As evening falls on Benin-City, outside the mildewed 1960s block of one of the city’s many hotels, a group of men and women are sitting on a scattering of plastic chairs, under a sign advertising “exotic cocktails” and “groovy nights”. But they are not here for drinks or dancing; they are about to start the hard work of rebuilding their lives. They have come from Libya, where most of them were held in detention centres by the Libyan authorities. And they have returned with accounts of horrifying abuse, including being leased or sold as slaves. ‘They gave us to their friends’ Agen Akhere has a round, baby-face but his small eyes are searing red.
He is sniffling as he talks, and looks like he might well up with tears. He was held for two months in a detention centre in a place called Gharyan. He was registered by the UN’s migration agency (IOM), released from the detention centre and flown home – but his friend did not make it. “It’s because of money,” he said, pleading and craning his neck to get closer to the microphone. “My friend, he’s still there. His name is Samson. He’s still there, in Gharyan.” Gharyan is a prison in the mountains about 100km (60 miles) south of Tripoli. And it is a place where all of the migrants we spoke to were taken before they made it home. Again and again they tell the same story, of detainees horrifically abused by prison guards, starved, beaten, raped – and traded as slaves. They come to our caravans [cells], they pick six persons to do their dirty jobs to do farming, brick-laying work,” says Lucky Akhanene. He returned in the same group as Mr Akhere and was held in Gharyan for four months.

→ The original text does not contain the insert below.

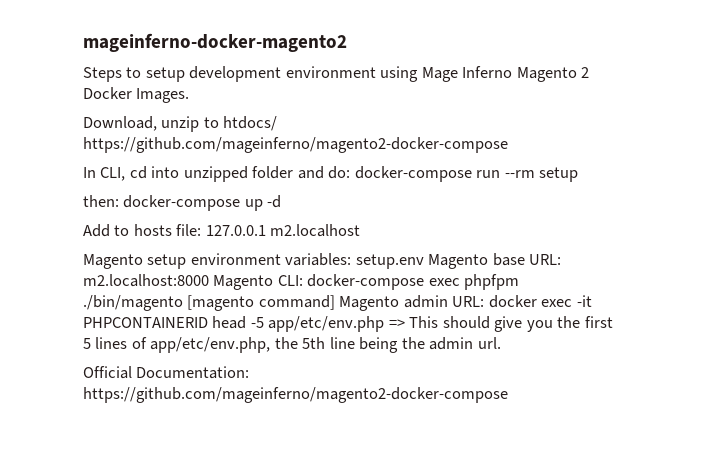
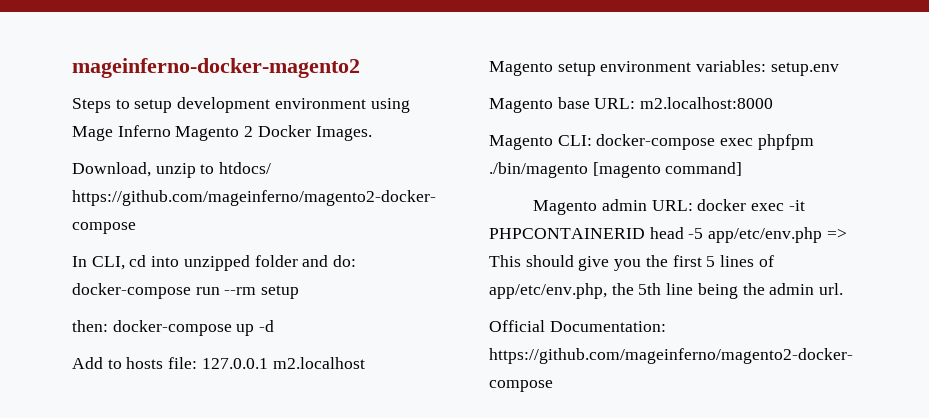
(424, 261) none -> (839, 69) //
(209, 280) none -> (774, 103) //
(335, 302) none -> (743, 169) //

“They give us out to their friends. They don’t pay us. It’s just hard labour; if you’re not fast with your job, you get beaten.” Three separate people spoke about being leased out by the prison for day labour like this. Others said they were sold. Jackson Uwumarogie and Felix Efe were arrested “on top of the sea”, off the coast of Libya and taken to Gharyan. They said one night a prison guard came and counted out 20 men, he took them outside and blindfolded them. Mr Uwumarogie overheard the men talking about a price – 1,000 dinars ($735; £550). They were put into a van and taken to a farm.